Moving from a Question to a Thesis

A little background

Pretty much everything you write is an answer to some sort of question—or should be. The papers which can be summed up as "Here is a bunch of stuff I thought of" are guaranteed to get poor grades. The trick is to find a good, appropriate question, then craft a good, appropriate answer. If you can put the answer in one sentence, you have a thesis.

Some assignments just ask the question

Your most direct route to a working thesis is to simply answer the question (and at this point merely rephrasing the question into an answer works very well):

How might you argue that TV is not a glass teat but a source of information about the world, as well as a place where good writing can also be found?
TV is not a glass teat but a source of information about the world because thoughtful productions such as 60 Minutes and NBC Nightly News present well-written, unbiased programming that is useful to a beginning writer.

I'm aware that some people would disagree with that statement. Great! That makes it a thesis statement which would require some defense and some data!

Some assignments bombard you with a bunch of questions

This isn't asking you for a bulleted list; it's asking you to dig out the central question and craft an answer.

What can I learn from Professor Agassiz's strategy that I can apply to my own studies?
The main thing I can learn from Professor Agassiz is that a curious, inquiring mind and careful observation are the most important assets in my college education.

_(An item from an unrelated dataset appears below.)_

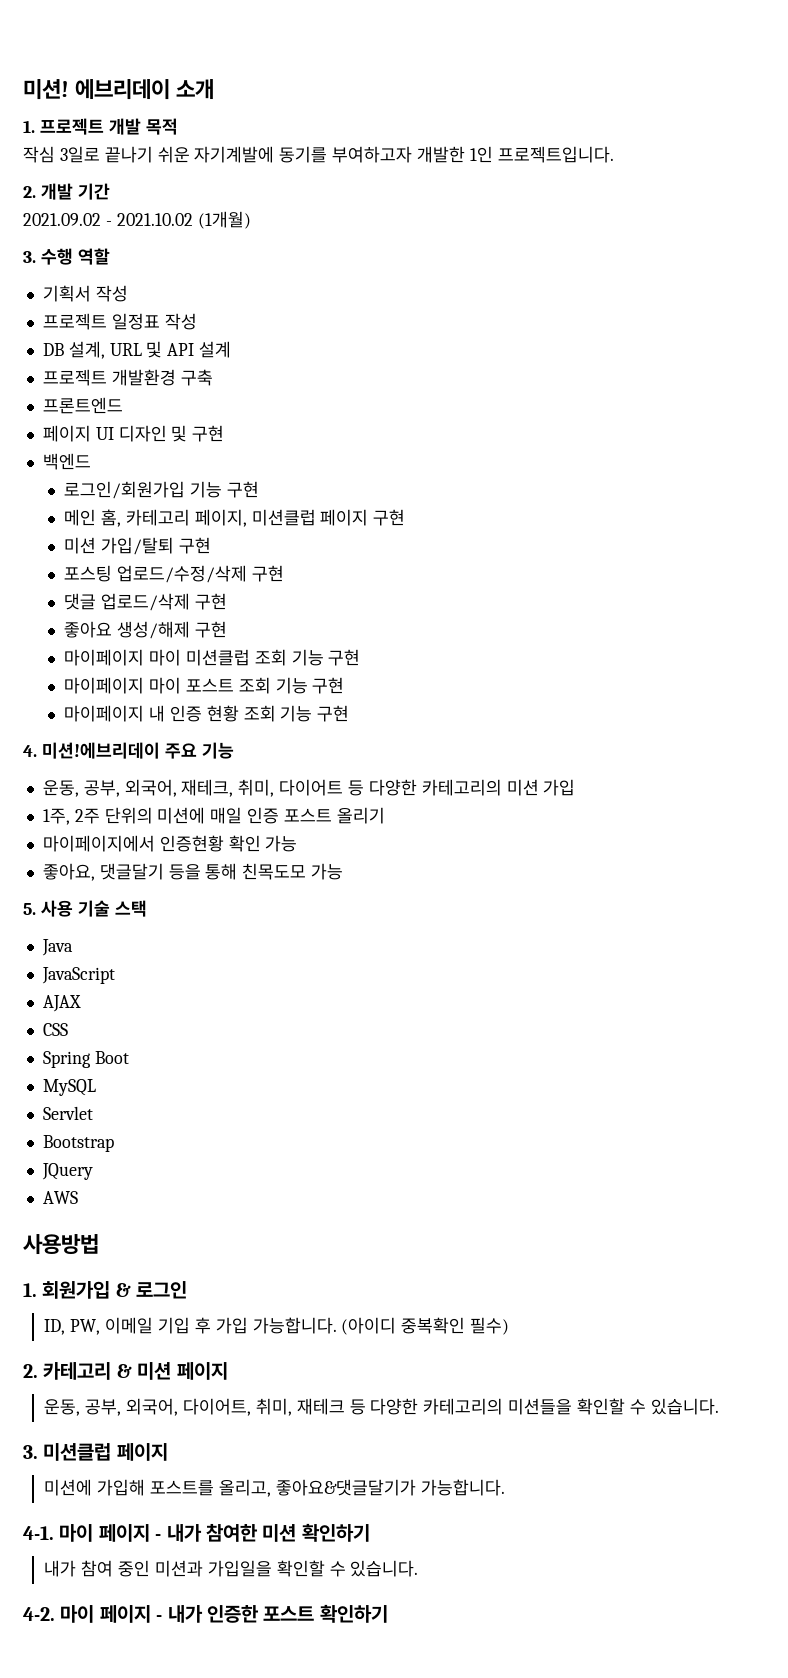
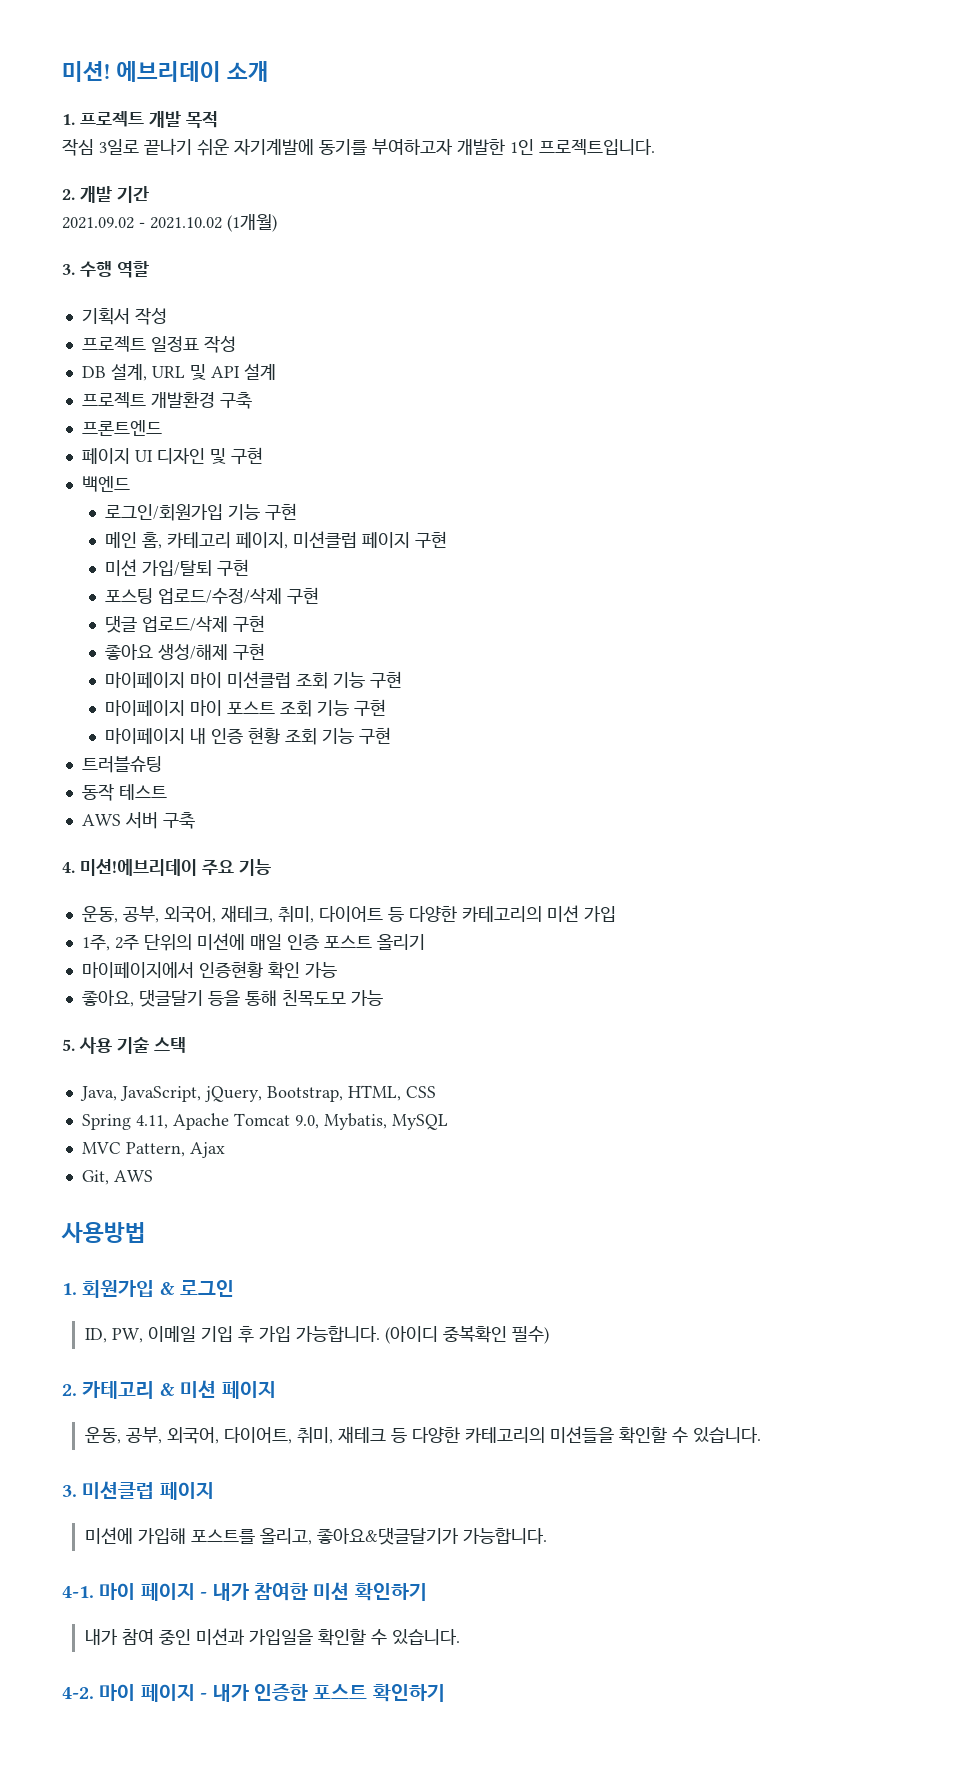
(350, 713) none -> [81,756,162,773] [81,783,167,801] [81,812,195,829] // 트러블슈팅 // 동작 테스트 // AWS 서버 구축
[41,939,73,956] [41,967,115,984] [42,995,81,1012] [42,1023,68,1036] [42,1051,129,1068] [42,1079,96,1096] [42,1106,93,1120] [42,1135,114,1152] [41,1163,93,1180] Java // JavaScript // AJAX // CSS // Spring Boot // MySQL // Servlet // Bootstrap // JQuery // -> [79,1085,436,1102] [81,1113,448,1130] [81,1142,225,1158] [81,1170,109,1185] Java, JavaScript, jQuery, Bootstrap, HTML, CSS // Spring 4.11, Apache Tomcat 9.0, Mybatis, MySQL // MVC Pattern, Ajax // Git,

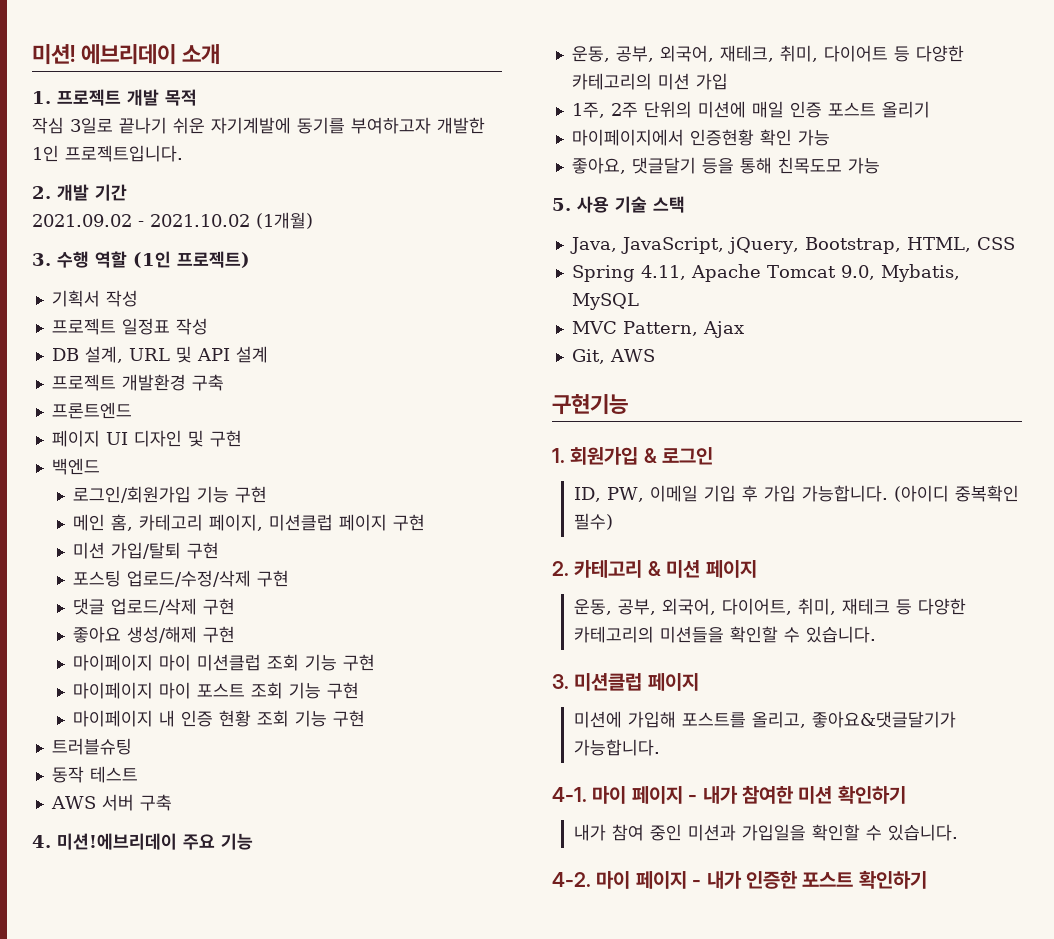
(149, 269) none -> [133,251,250,268] (1인 프로젝트)
[61,1222,146,1243] 사용방법 -> [552,394,628,415] 구현기능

Often you just have to make up your own question and then answer it

That's pretty vague, so you need to focus your question:

How did Gloria Anzaldúa use the different varieties of Spanish to discuss self-identity and membership in a community?
Anzaldúa's essay focuses on the way specific dialects of American Spanish define the speaker and either include or exclude her from community with other Spanish-speakers.

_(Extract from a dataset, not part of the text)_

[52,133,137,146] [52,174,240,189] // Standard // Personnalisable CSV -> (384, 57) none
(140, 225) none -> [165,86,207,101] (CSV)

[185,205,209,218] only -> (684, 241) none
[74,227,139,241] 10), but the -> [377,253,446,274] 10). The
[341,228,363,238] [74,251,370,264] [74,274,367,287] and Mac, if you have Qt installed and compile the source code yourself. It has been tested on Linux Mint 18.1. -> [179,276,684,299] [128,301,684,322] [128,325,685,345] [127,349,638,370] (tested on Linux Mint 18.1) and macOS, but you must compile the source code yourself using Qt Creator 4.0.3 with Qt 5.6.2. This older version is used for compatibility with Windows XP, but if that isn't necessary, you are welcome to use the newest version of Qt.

Once we have something that focused, we are halfway home.


Did Frederick Douglass see literacy as a larger issue than merely learning to read and write?
For Douglass, learning to read and write was the ticket out of the mental and physical confines imposed upon him by slavery.

Now we have good thesis statements for our essays:

In this essay, I say “_____.”

That subhead is a good test for a thesis sentence. It's also a good filter for thesis attempts that don't really work, for example:

In this essay, I say "First I will talk about Douglass learning his ABCs from his Mistress, then I will talk about him learning to read from the neighborhood boys, and finally I will talk about him reading The Columbian Orator."
(So you are going to talk about your strategy for the whole essay? And you are never going to draw any conclusions or try to show us anything?)
In this essay, I say "What is the main thing I can learn from Professor Agassiz?"
(Really? You are just going to keep asking the question without giving an answer?)

Of course, "In this essay, I say" is just a test; it's not really part of your thesis, so don't put it in your final copy.

The views and opinions expressed in this page are strictly those of the page author.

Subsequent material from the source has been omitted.